Exercise aim → What is needed is a faithful copy of all the entries, with no pictures in it.

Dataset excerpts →
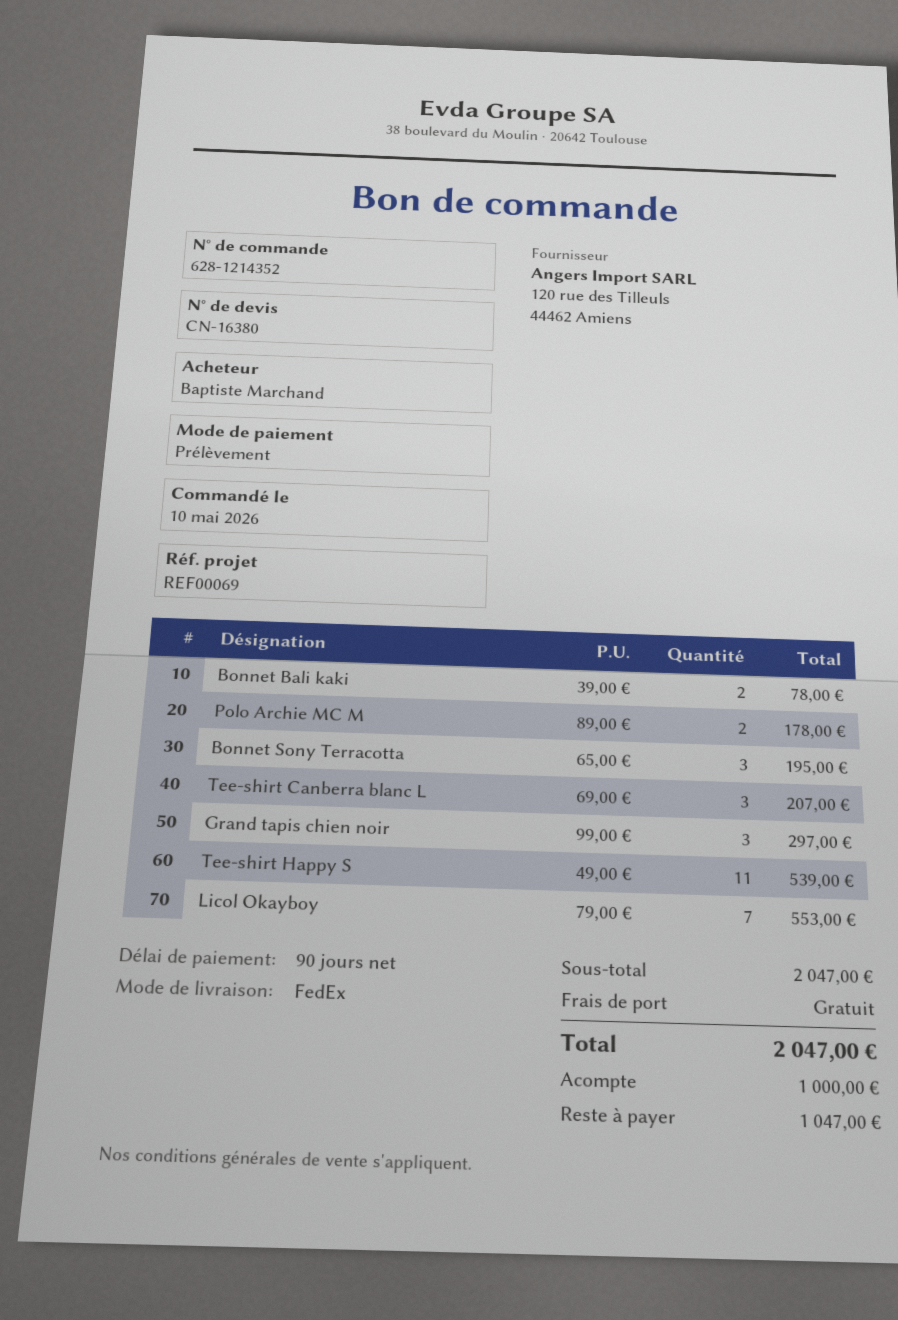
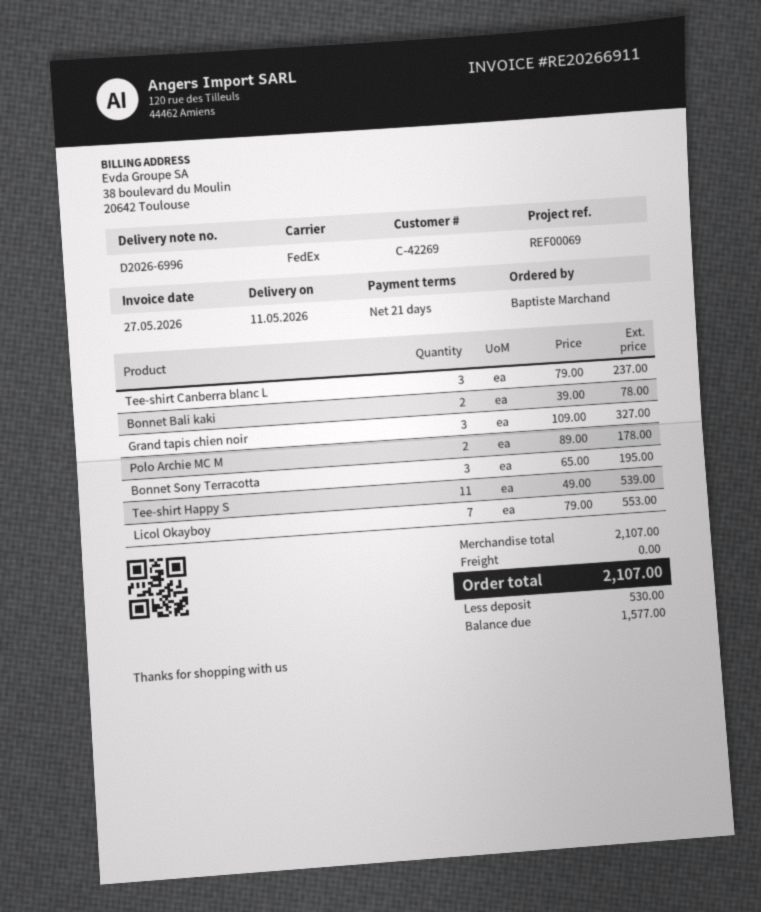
payment terms: 90 days -> 21 days
Tee-shirt Canberra blanc L: 3 x 69.00 = 207.00 -> 3 x 79.00 = 237.00
Grand tapis chien noir: 3 x 99.00 = 297.00 -> 3 x 109.00 = 327.00
subtotal: 2047.00 -> 2107.00
total: 2047.00 -> 2107.00
deposit: 1000.00 -> 530.00
balance: 1047.00 -> 1577.00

Result →
payment terms: 90 days -> 21 days
Tee-shirt Canberra blanc L: 3 x 69.00 = 207.00 -> 3 x 79.00 = 237.00
Grand tapis chien noir: 3 x 99.00 = 297.00 -> 3 x 109.00 = 327.00
subtotal: 2047.00 -> 2107.00
total: 2047.00 -> 2107.00
deposit: 1000.00 -> 530.00
balance: 1047.00 -> 1577.00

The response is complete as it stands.